The 250R and 300R come with Mercury’s conventional midsection rather than advanced midsection of its Verado 350 and 400R siblings—hence the reason for dropping “Verado” from the product names. Both engines come with limited three-year warranties.
A heavier-duty version of the 300-hp Mercury Racing V-8, the 300HD model features an extra-stout forged clamp bracket assembly with single-ram trim cylinder. (The trim pump itself is mounted remotely in the boat.)
“The 400ROS outboard uses the same system,” said Rick Mackie, Mercury Racing’s senior marketing specialist. “The heavy-duty clamp bracket assembly is offered on selected Sport Master gearcase models and all 5.44-inch HD gearcase models designed for offshore applications.”
For complete specifications of Mercury 250R and 300R, click the image above.
“With all these new releases, we’ve been working to clean up nomenclature across the outboard line,” said Stuart Halley, Mercury Racing’s new general manager. (To read his interview, which went live concurrently with this story, click here.)

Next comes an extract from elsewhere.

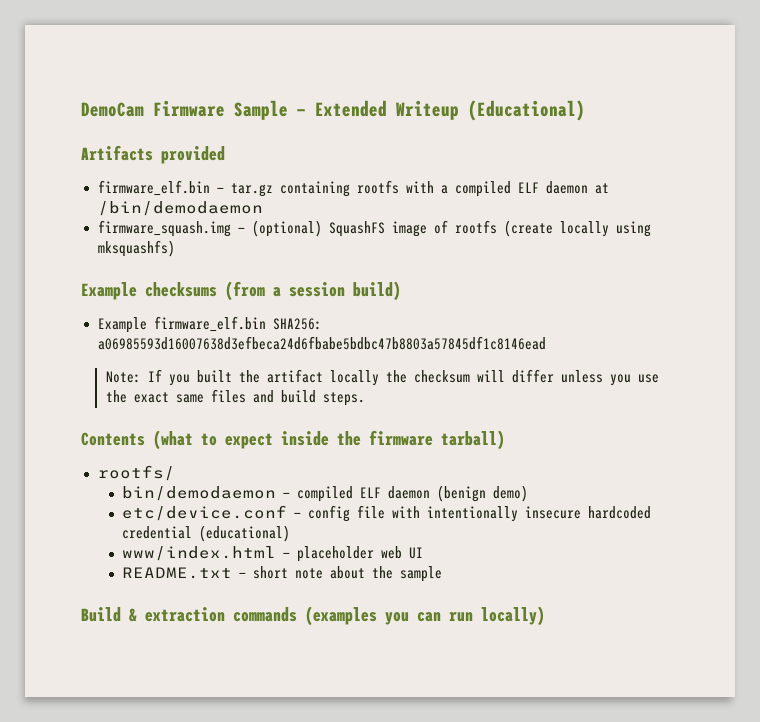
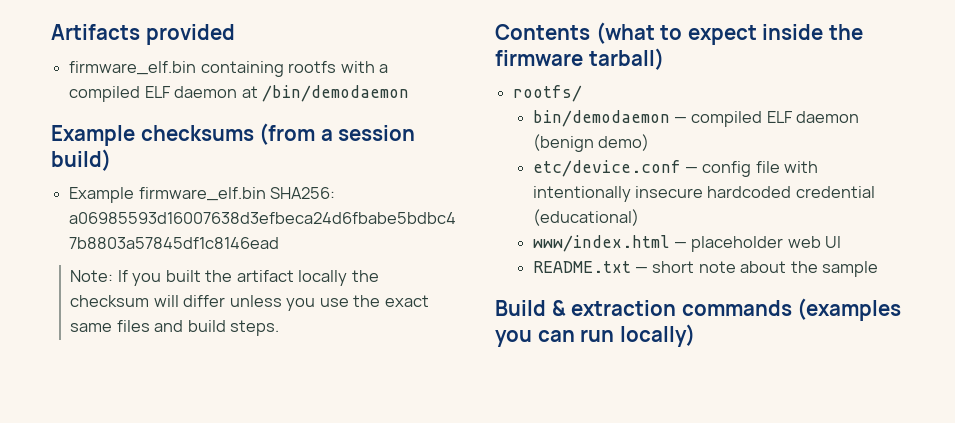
- DemoCam Firmware Sample — Extended Writeup (Educational)
- firmware_elf.bin — tar.gz containing rootfs with a compiled ELF daemon at /bin/demodaemon
+ firmware_elf.bin containing rootfs with a compiled ELF daemon at /bin/demodaemon
- firmware_squash.img — (optional) SquashFS image of rootfs (create locally using mksquashfs)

While a knowledgeable Mercury Marine official said that the naturally aspirated V-8 platform is easily capable of producing power well beyond its current maximum output of 300 hp, he also said buyers eager for something from Mercury more potent than the Mercury Racing Verado 400R outboard will have to wait until 400R sales peak and cool off. And those sales are showing no signs of doing either anytime soon.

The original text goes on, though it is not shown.